Problem to solve
Set down all of the entries word for word, omitting the images they contain.
START Listed entries
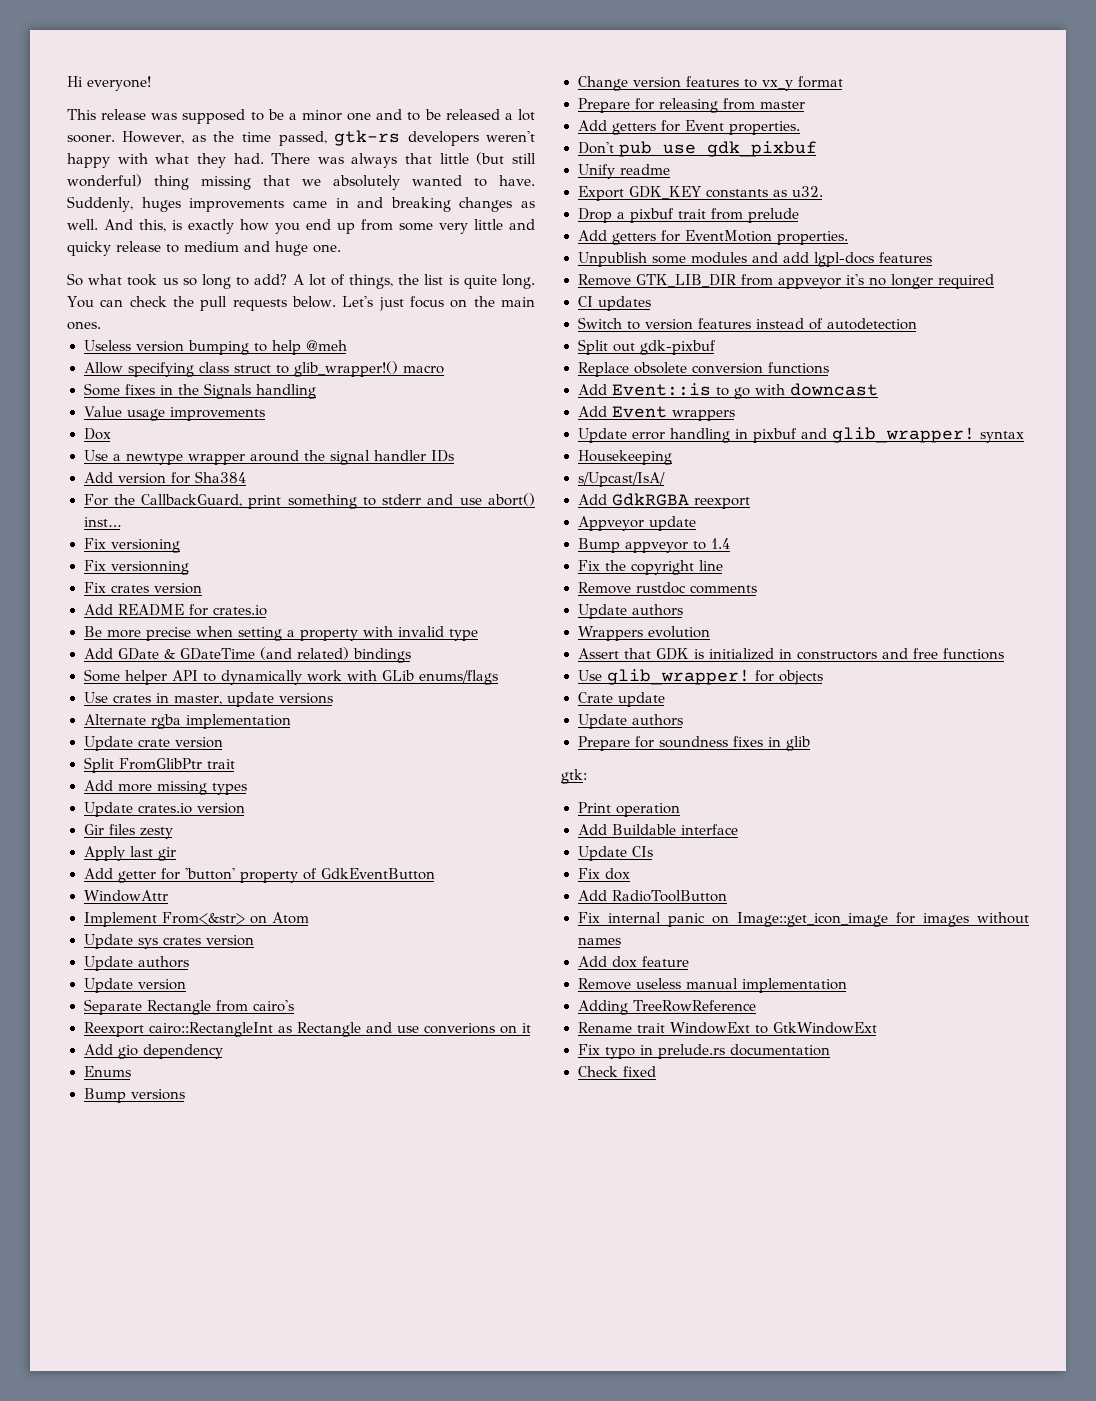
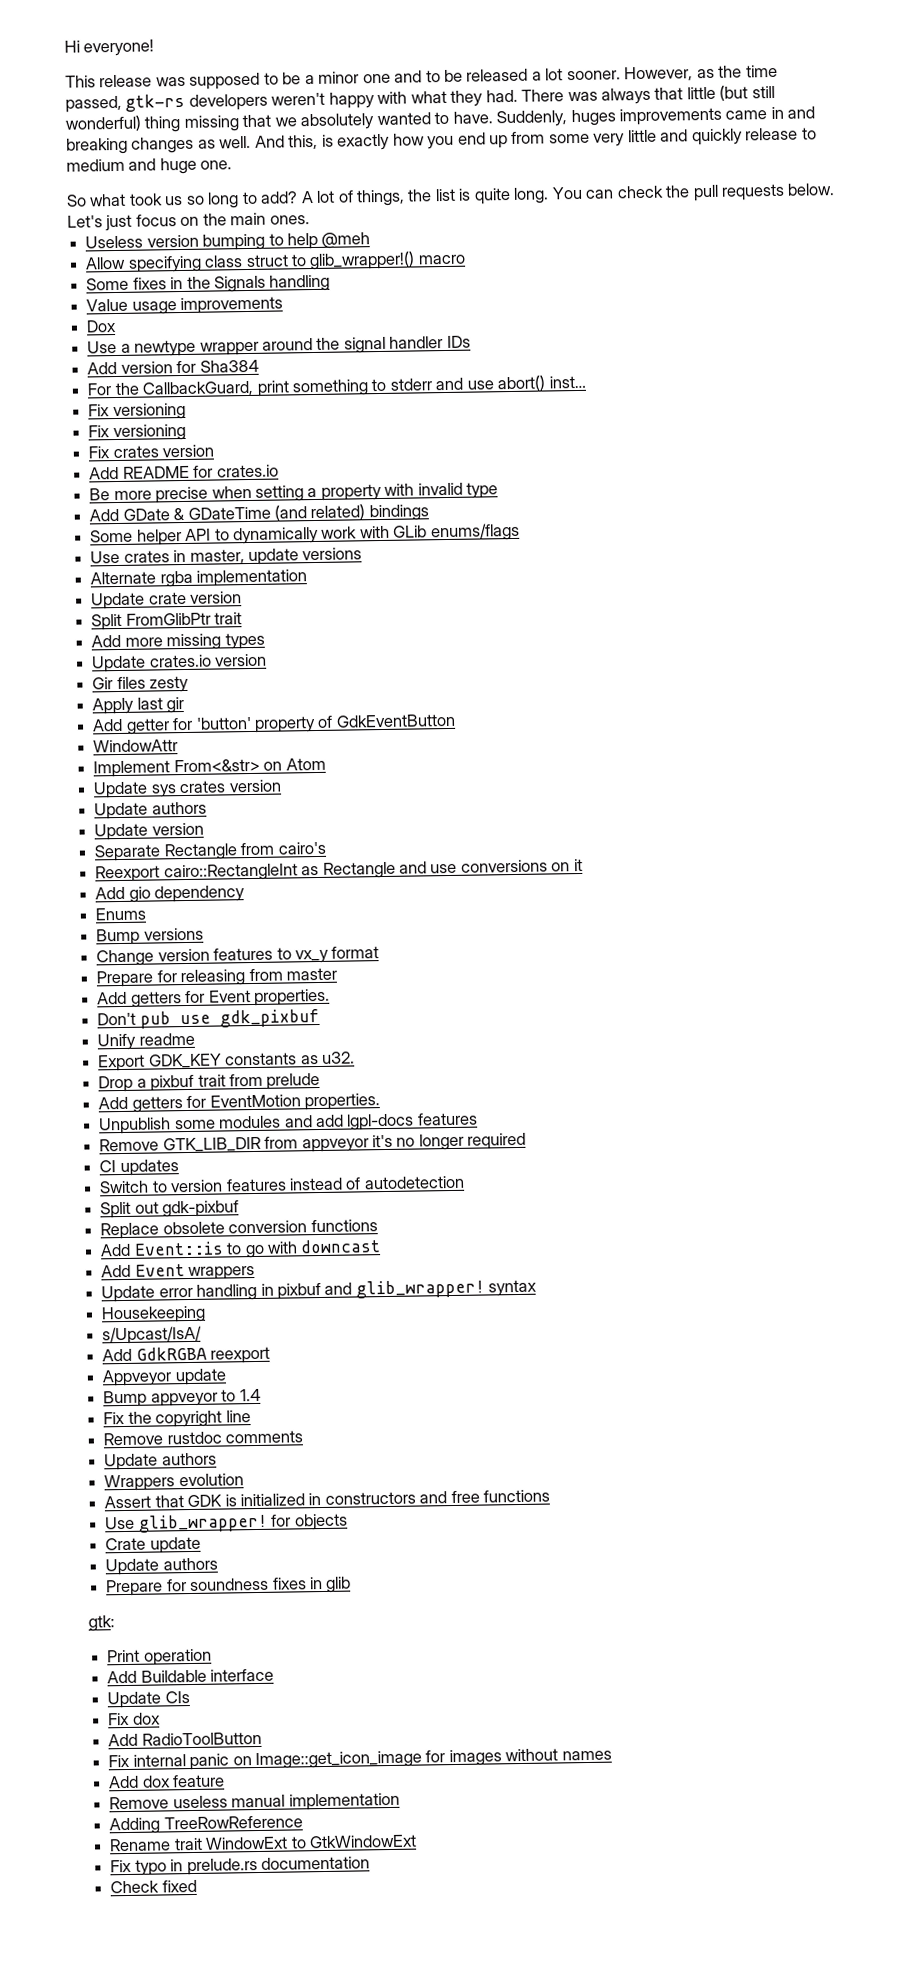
- And this, is exactly how you end up from some very little and quicky release to medium and huge one.
+ And this, is exactly how you end up from some very little and quickly release to medium and huge one.
  For the CallbackGuard, print something to stderr and use abort() inst…
  Fix versioning
- Fix versionning
+ Fix versioning
- Reexport cairo::RectangleInt as Rectangle and use converions on it
+ Reexport cairo::RectangleInt as Rectangle and use conversions on it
END Listed entries
Worked solution
- And this, is exactly how you end up from some very little and quicky release to medium and huge one.
+ And this, is exactly how you end up from some very little and quickly release to medium and huge one.
  For the CallbackGuard, print something to stderr and use abort() inst…
  Fix versioning
- Fix versionning
+ Fix versioning
- Reexport cairo::RectangleInt as Rectangle and use converions on it
+ Reexport cairo::RectangleInt as Rectangle and use conversions on it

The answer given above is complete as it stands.